TASK GOAL> Could you return only the lines that run from the line with "payment terms: 15 days -> on receipt" through the final line of the data, exactly as they stand?

——

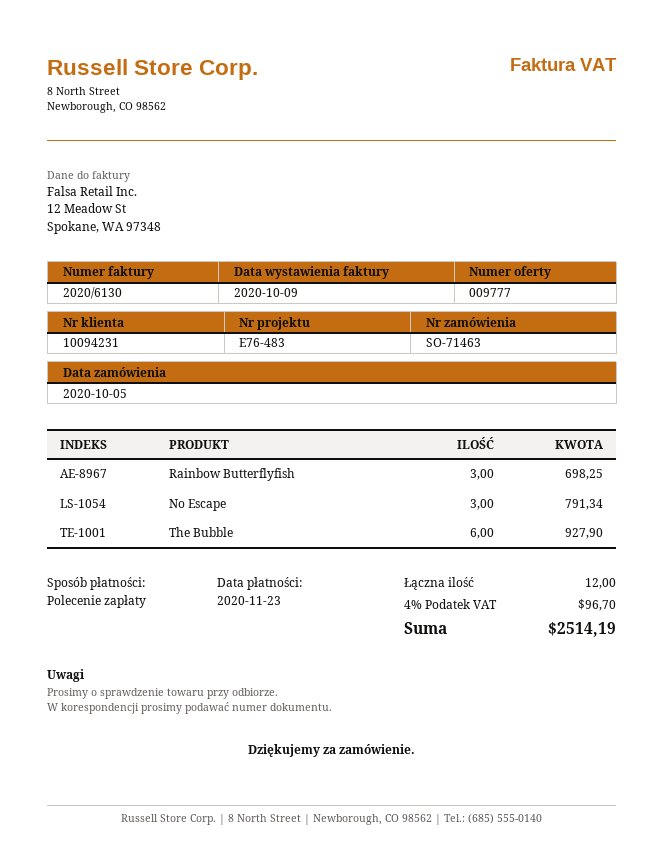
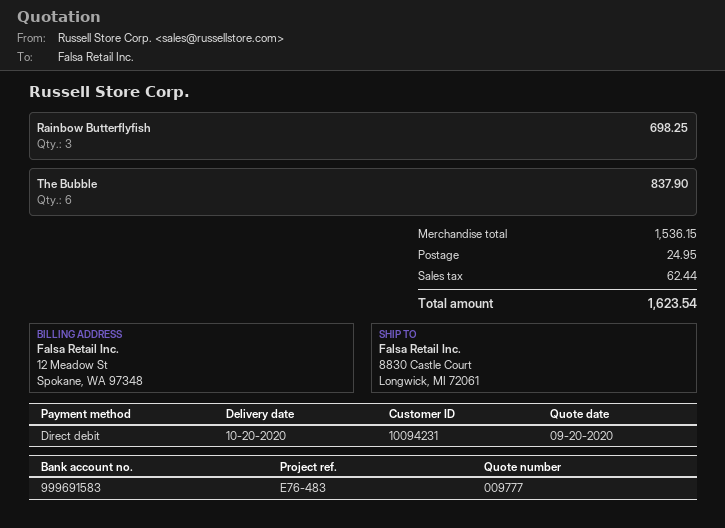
No Escape: 3 for 791.34 -> none
The Bubble: 6 for 927.90 -> 6 for 837.90
shipping: none -> 24.95
tax: 96.70 -> 62.44
total: 2514.19 -> 1623.54

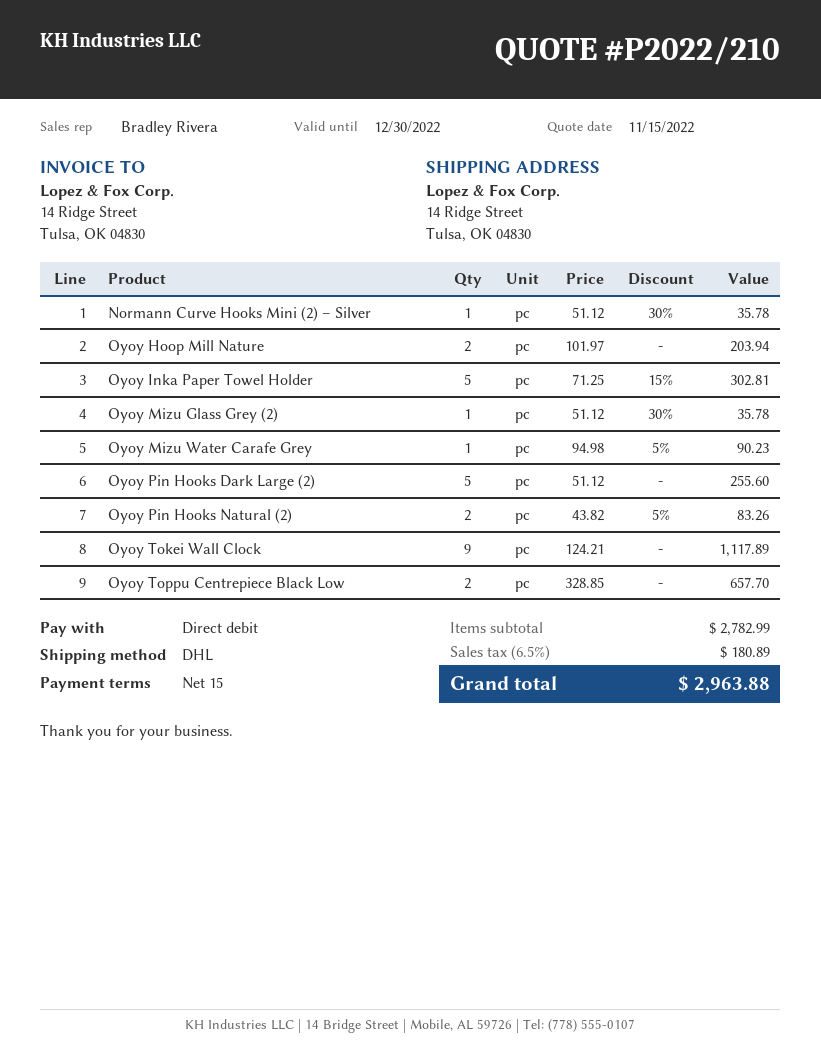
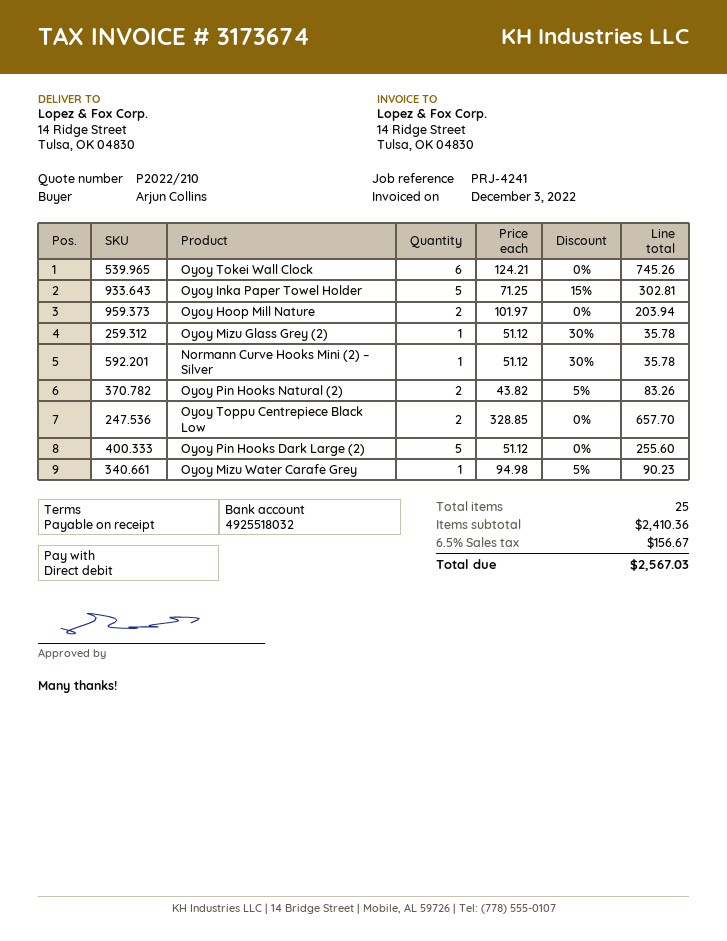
payment terms: 15 days -> on receipt
Oyoy Tokei Wall Clock: 9 x 124.21 = 1117.89 -> 6 x 124.21 = 745.26
subtotal: 2782.99 -> 2410.36
tax: 6.5% = 180.89 -> 6.5% = 156.67
total: 2963.88 -> 2567.03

——

RESPONSE TO THIS TASK>
payment terms: 15 days -> on receipt
Oyoy Tokei Wall Clock: 9 x 124.21 = 1117.89 -> 6 x 124.21 = 745.26
subtotal: 2782.99 -> 2410.36
tax: 6.5% = 180.89 -> 6.5% = 156.67
total: 2963.88 -> 2567.03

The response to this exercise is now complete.